In your copy, each record should read exactly as it does below, and no pictures should be present.

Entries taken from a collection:
--------

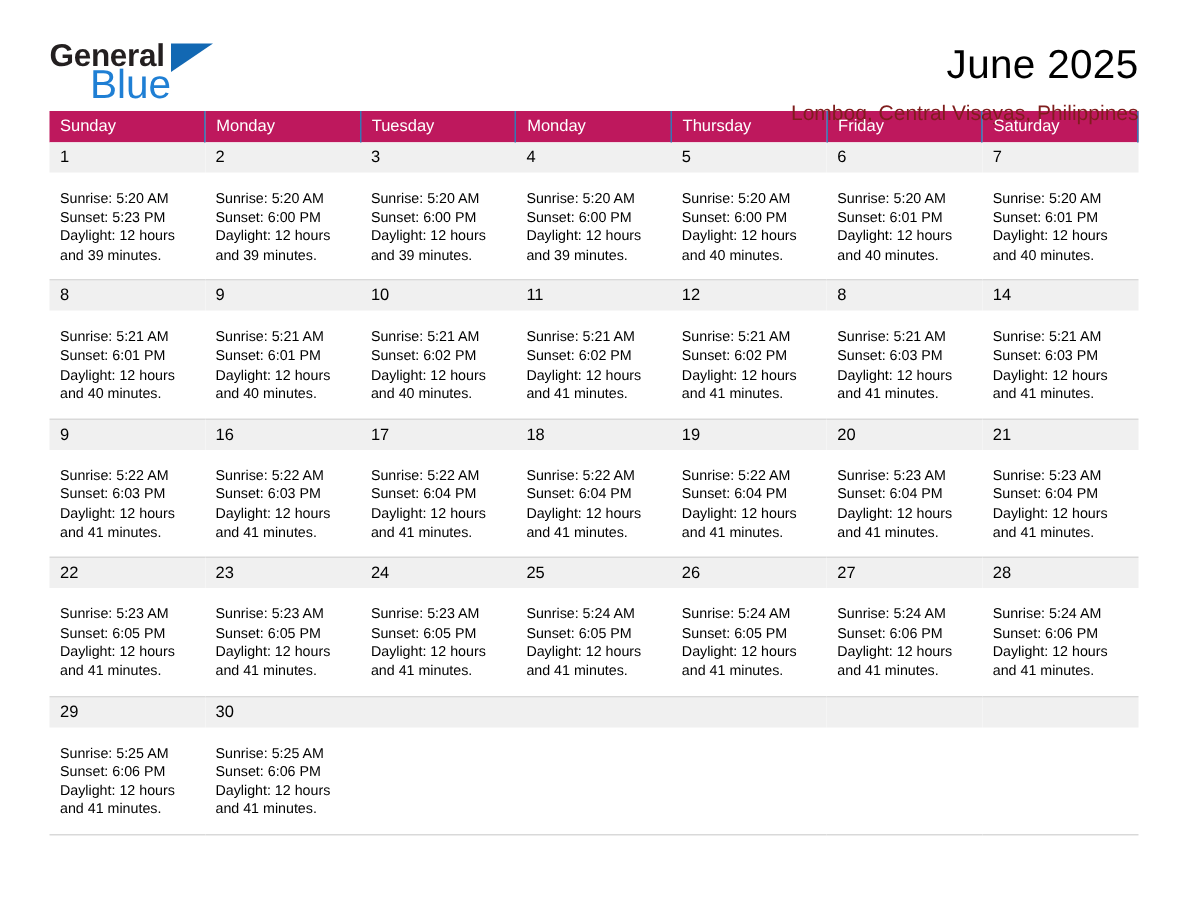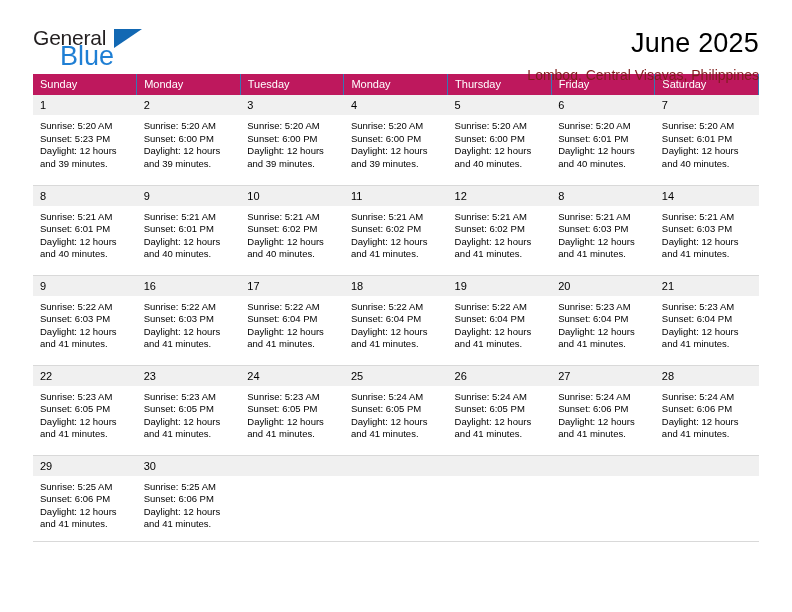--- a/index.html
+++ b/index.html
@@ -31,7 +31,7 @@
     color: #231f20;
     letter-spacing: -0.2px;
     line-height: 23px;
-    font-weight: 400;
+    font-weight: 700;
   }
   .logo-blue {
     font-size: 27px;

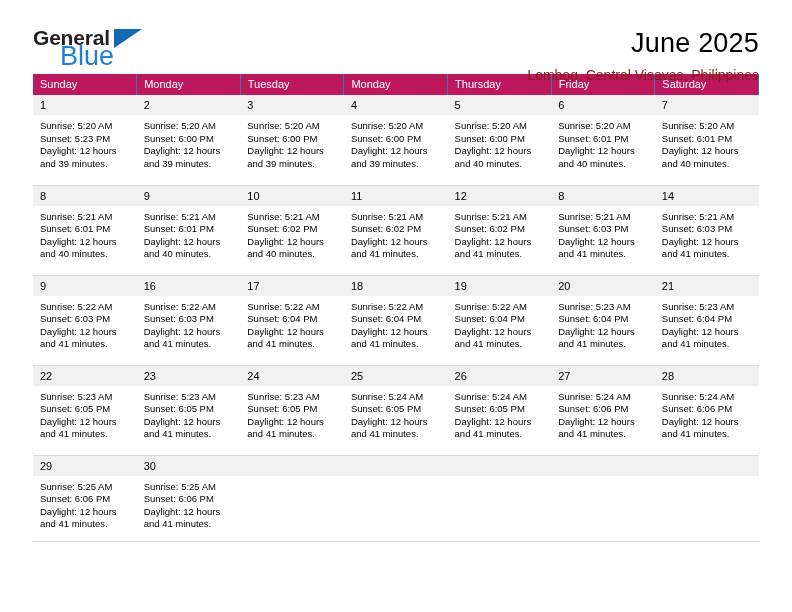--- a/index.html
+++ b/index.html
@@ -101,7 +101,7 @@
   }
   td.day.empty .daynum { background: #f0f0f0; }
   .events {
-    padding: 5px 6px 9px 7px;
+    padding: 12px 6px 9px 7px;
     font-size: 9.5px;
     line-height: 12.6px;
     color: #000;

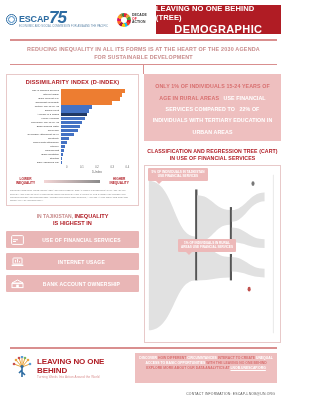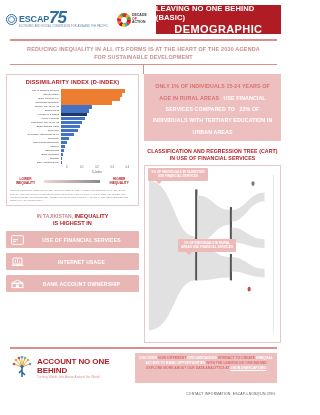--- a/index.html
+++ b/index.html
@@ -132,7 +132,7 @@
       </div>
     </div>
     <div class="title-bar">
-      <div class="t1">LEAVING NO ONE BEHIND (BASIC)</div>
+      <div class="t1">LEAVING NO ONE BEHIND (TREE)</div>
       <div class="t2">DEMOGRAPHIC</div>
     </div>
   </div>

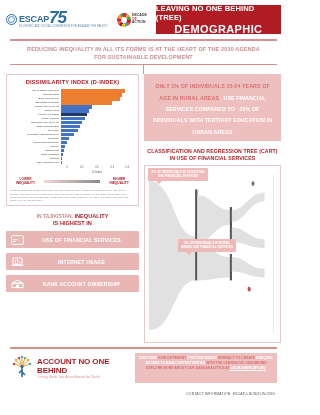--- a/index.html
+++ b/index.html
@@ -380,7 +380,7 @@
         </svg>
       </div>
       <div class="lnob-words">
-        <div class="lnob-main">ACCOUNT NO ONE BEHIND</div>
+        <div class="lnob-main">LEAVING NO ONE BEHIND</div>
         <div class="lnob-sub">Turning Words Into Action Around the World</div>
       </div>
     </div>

--------

§ **WORKED SOLUTION**:
--- a/index.html
+++ b/index.html
@@ -31,7 +31,7 @@
     color: #231f20;
     letter-spacing: -0.2px;
     line-height: 23px;
-    font-weight: 400;
+    font-weight: 700;
   }
   .logo-blue {
     font-size: 27px;

--- a/index.html
+++ b/index.html
@@ -101,7 +101,7 @@
   }
   td.day.empty .daynum { background: #f0f0f0; }
   .events {
-    padding: 5px 6px 9px 7px;
+    padding: 12px 6px 9px 7px;
     font-size: 9.5px;
     line-height: 12.6px;
     color: #000;

--- a/index.html
+++ b/index.html
@@ -132,7 +132,7 @@
       </div>
     </div>
     <div class="title-bar">
-      <div class="t1">LEAVING NO ONE BEHIND (BASIC)</div>
+      <div class="t1">LEAVING NO ONE BEHIND (TREE)</div>
       <div class="t2">DEMOGRAPHIC</div>
     </div>
   </div>

--- a/index.html
+++ b/index.html
@@ -380,7 +380,7 @@
         </svg>
       </div>
       <div class="lnob-words">
-        <div class="lnob-main">ACCOUNT NO ONE BEHIND</div>
+        <div class="lnob-main">LEAVING NO ONE BEHIND</div>
         <div class="lnob-sub">Turning Words Into Action Around the World</div>
       </div>
     </div>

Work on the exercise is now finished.